Помогая доктору привязать лошадь под вязами, я с тревогой гадал, на что же это он собирается "поглядеть"? Неужели слухи о Сильве уже дошли до него? Уж он-то ни на минуту не поверит басне о моей шотландской сестре. Я был единственным ребенком в семье, и он отлично знал это.
- Я еду от папаши Троллопа, - объяснил доктор. - У него самый обыкновенный насморк, а он поднял тарарам. А к вам завернул, будучи уверен, что наверняка застану дома. В это время года вы, я знаю, редко покидаете замок.
Мы вошли в гостиную. Он бросил свой плащ-накидку на кресло и подошел к камину.
- Я решил воспользоваться тем, что проезжал мимо, и сообщить вам великую новость: Дороти возвращается в воскресенье.
- Она возвращается в Дунсинен-коттедж? Вы хотите сказать, что она распрощалась с Лондоном? Это окончательно?

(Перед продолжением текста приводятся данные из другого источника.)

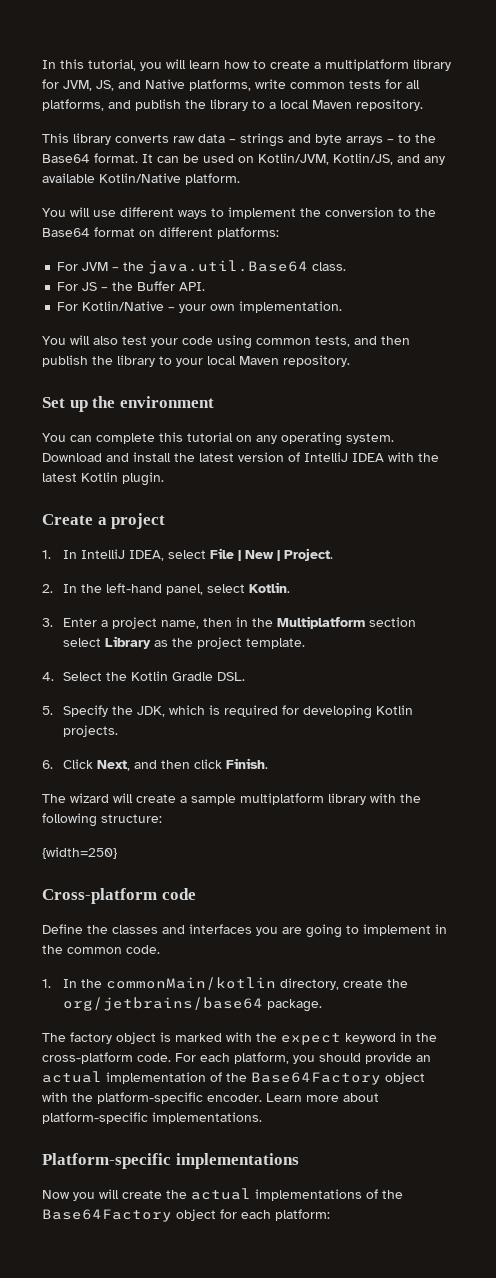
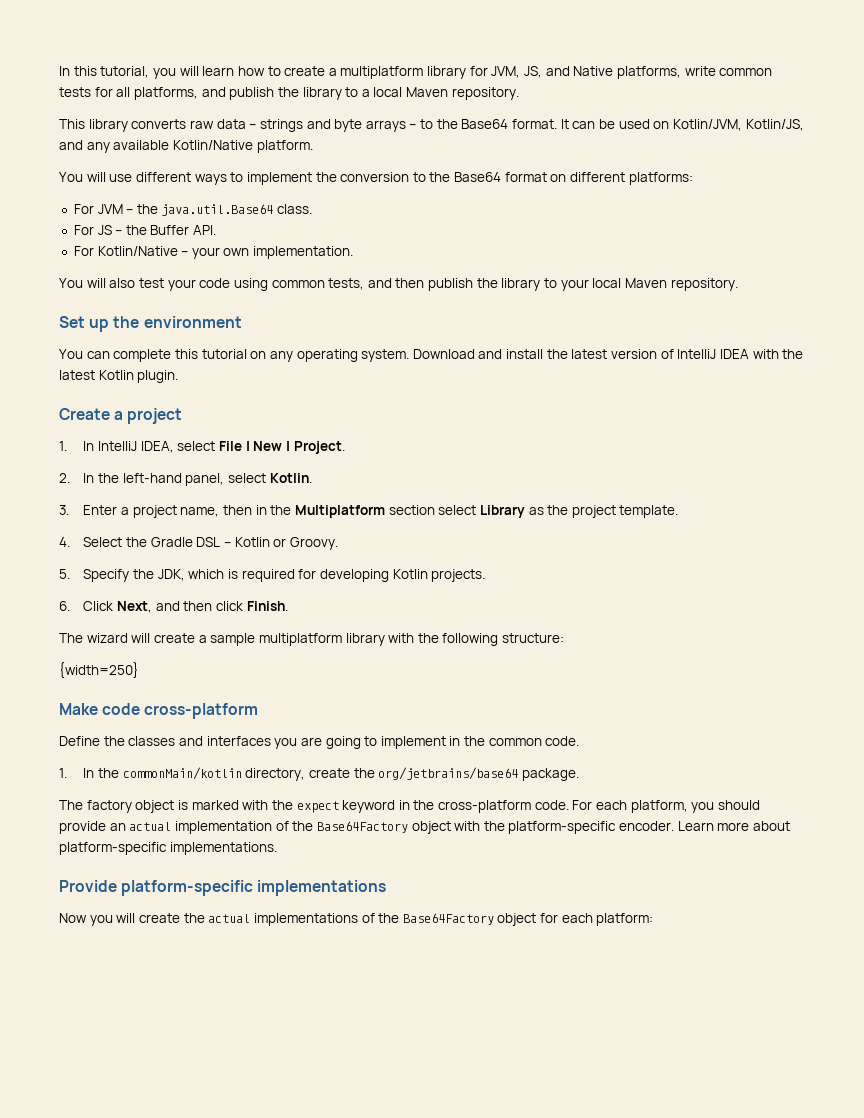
[131,671,246,681] Kotlin Gradle DSL. -> [150,537,338,550] Gradle DSL – Kotlin or Groovy.
[42,888,196,904] Cross-platform code -> [59,703,259,719] Make code cross-platform
[42,1153,171,1169] Platform-specific -> [59,880,254,896] Provide platform-specific

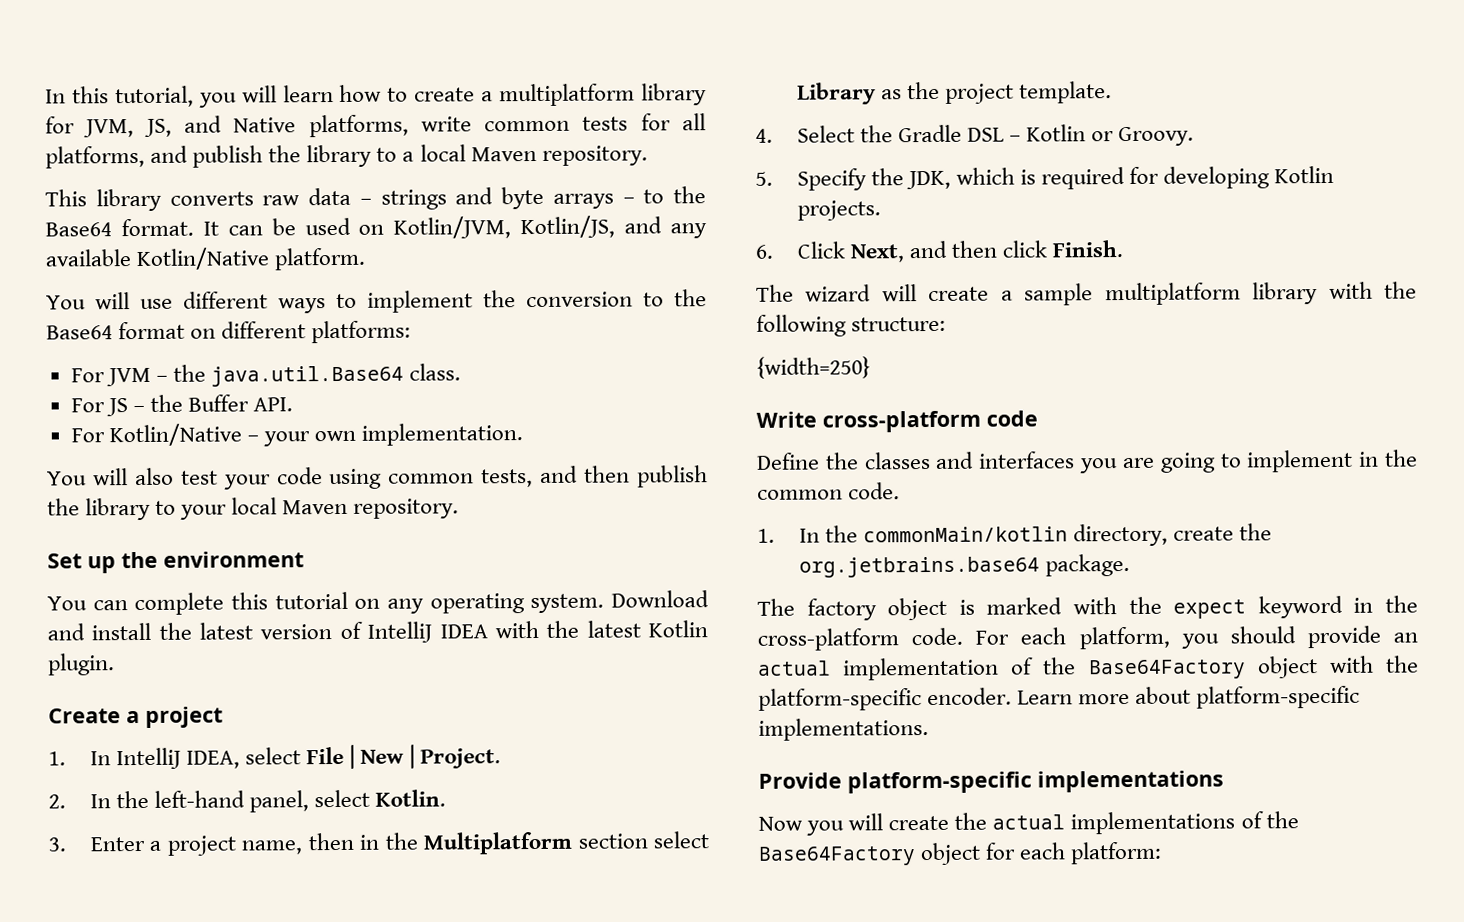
[59,703,259,719] Make code cross-platform -> [756,410,1038,433] Write cross-platform code
[378,767,519,780] org/jetbrains/base64 -> [798,556,1040,578] org.jetbrains.base64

- Надеюсь, что так. Я ведь старею, а она, в общем-то, хорошая дочь. Ее беспокоило, что мне приходится жить в одиночестве.
Он энергично растирал руки над огнем. Его длинное полнокровное лицо старого священника сияло от радости.
- Вдобавок эта работа в Лондоне была абсолютно бесперспективна. Дороти так и не привыкла к городу.
- Я тоже никогда не мог понять, зачем она там живет.
Лицо доктора омрачилось. Он неопределенно повел рукой.
- Из гордости, я полагаю. Или, скажем, из самолюбия. Не хотела возвращаться на манер блудного сына, так мне кажется.
Но слова его были столь же неопределенны, что и жест. Мне показалось, что то была скорее отговорка, нежели ответ.